To me, this suggests more of a gender bias than a racial one. I know that, thoughout my career, I have tended to see more “troublesome behavior” in boys, and I suspect that girls get away with more in class than boys do. This brings to mind the “boy crisis”–a hotly debated concept in education, but one which I think has at least some merit (even if the name itself is a bit melodramatic). I’m not sure I’d go so far as to call it a crisis, but I do think there is something to the idea. Why is it that boys are prescribed ADHD medications at rates far outstripping girls? Why is it that boys are suspended from school more often? Why is it that more boys are identified as “special needs” students?
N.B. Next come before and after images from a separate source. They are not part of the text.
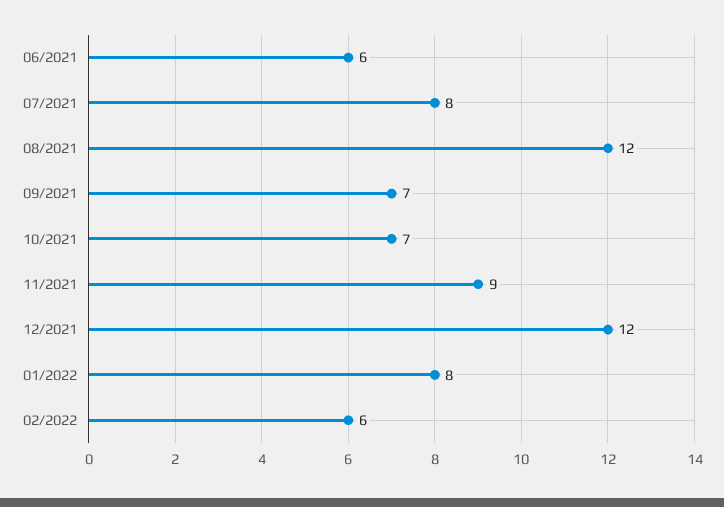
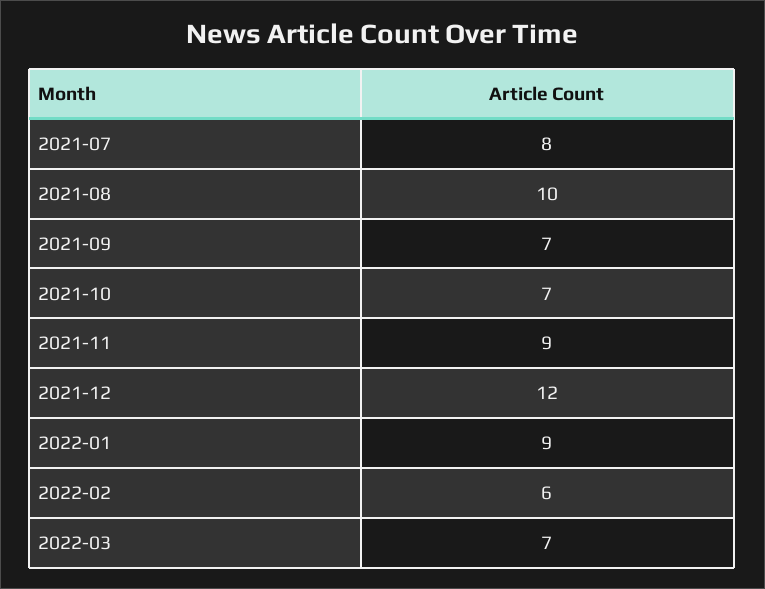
06/2021: 6 -> none
08/2021: 12 -> 10
01/2022: 8 -> 9
2022-03: none -> 7

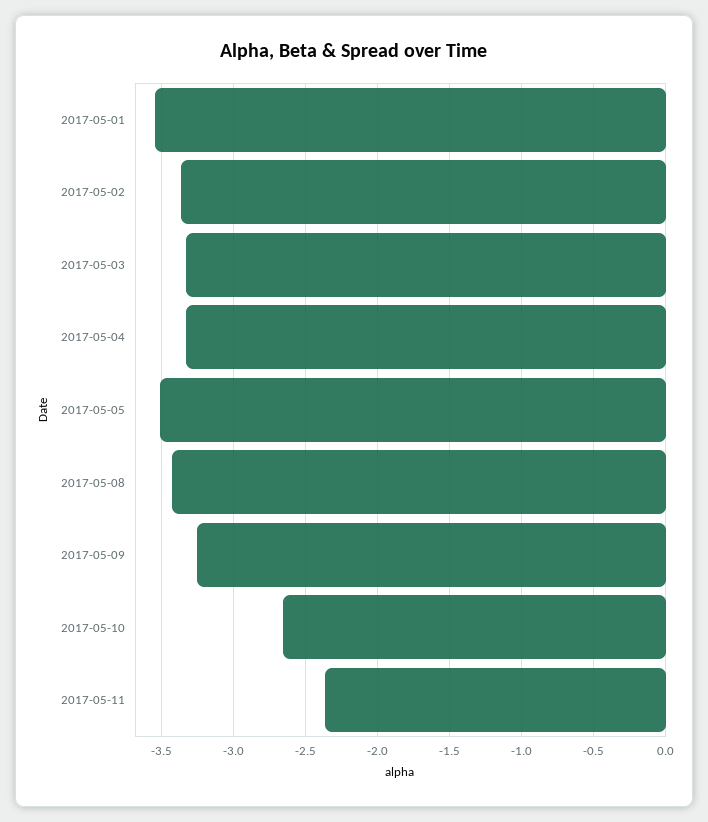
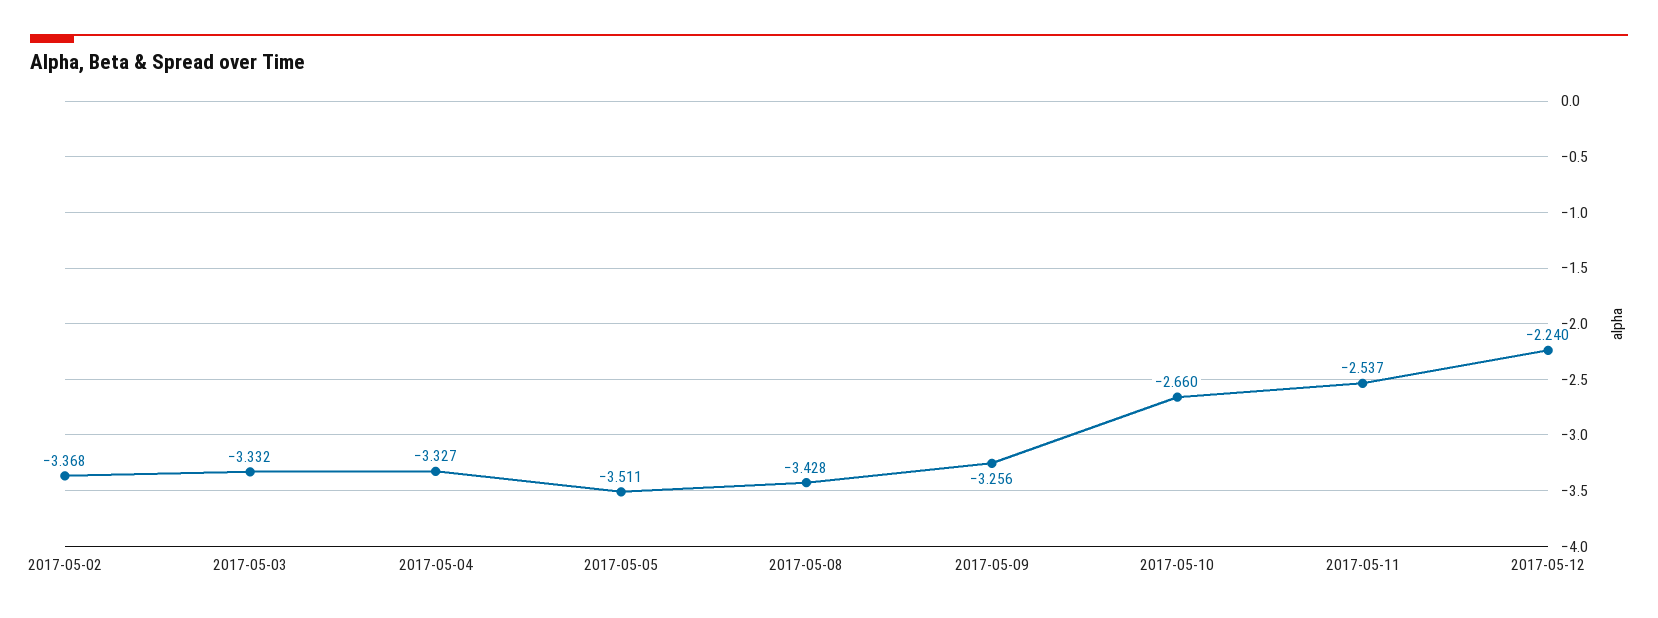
2017-05-01: -3.55 -> none
2017-05-11: -2.35 -> -2.537
2017-05-12: none -> -2.24

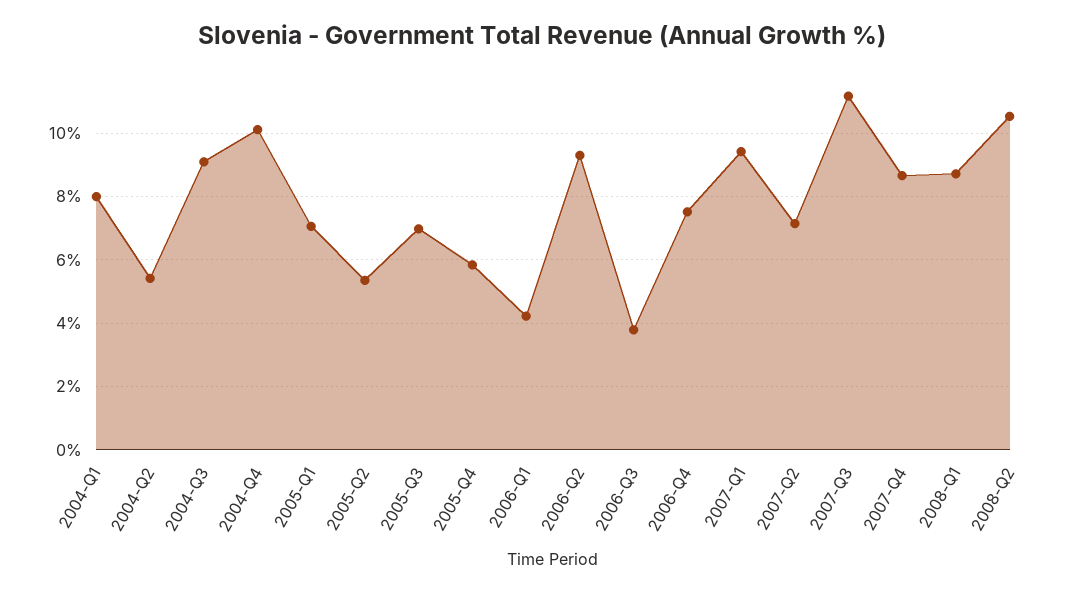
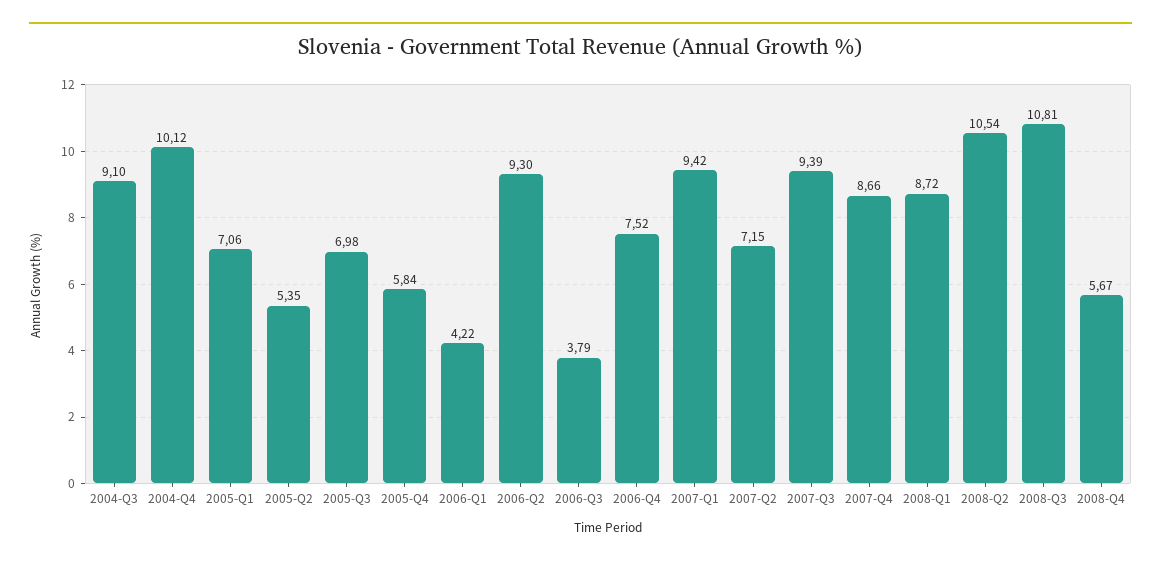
2004-Q1: 8 -> none
2004-Q2: 5.4 -> none
2007-Q3: 11.2 -> 9.39
2008-Q3: none -> 10.81
2008-Q4: none -> 5.67

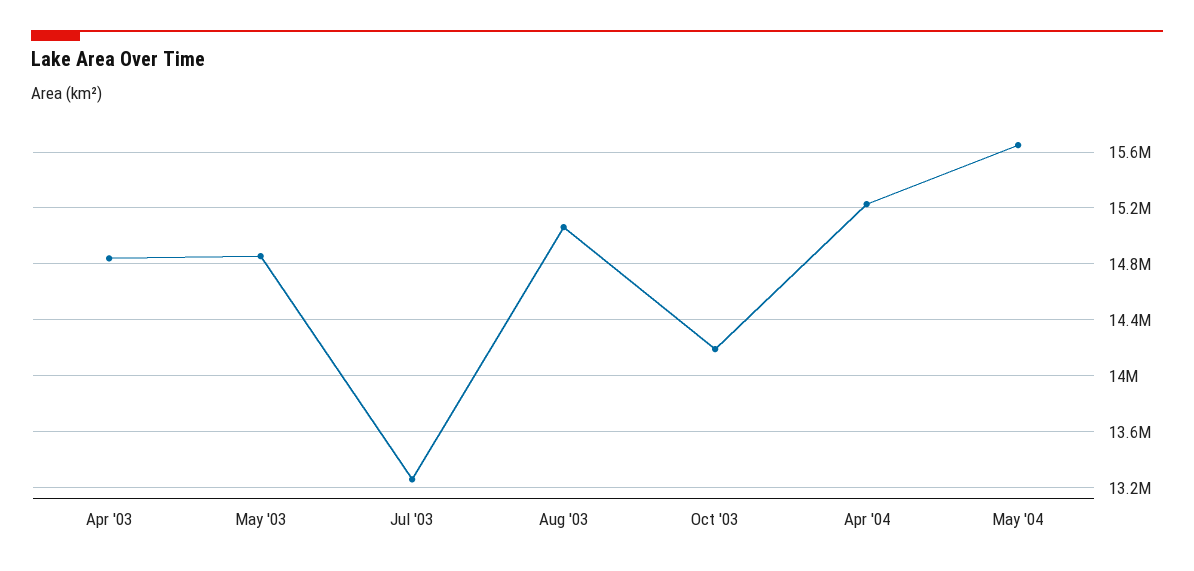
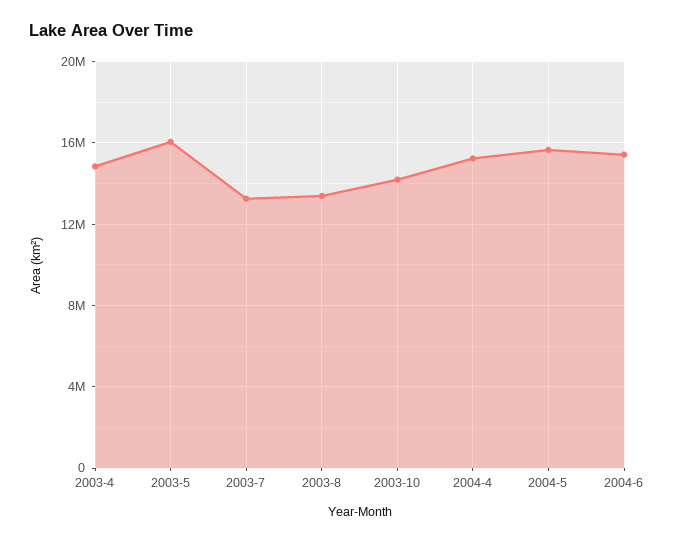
May '03: 14850000 -> 16000000
Aug '03: 15050000 -> 13500000
2004-6: none -> 15500000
These things can’t all be accidents. Perhaps some of it stems from this implicit bias–the same one that the author of this piece seems to miss altogether.
To be sure, racially discriminatory discipline practices are real and problematic; they need to be exposed and addressed. I am by no means disputing that. But I think that this story actually obscures another problem that is potentially bigger (at least in terms of sheer numbers). As educators, we must work to ameliorate conditions which disadvantage black boys, absolutely, but as we do so, let’s not forget that most boys find school to be a challenge at some point. Are there changes we can make that would serve them all?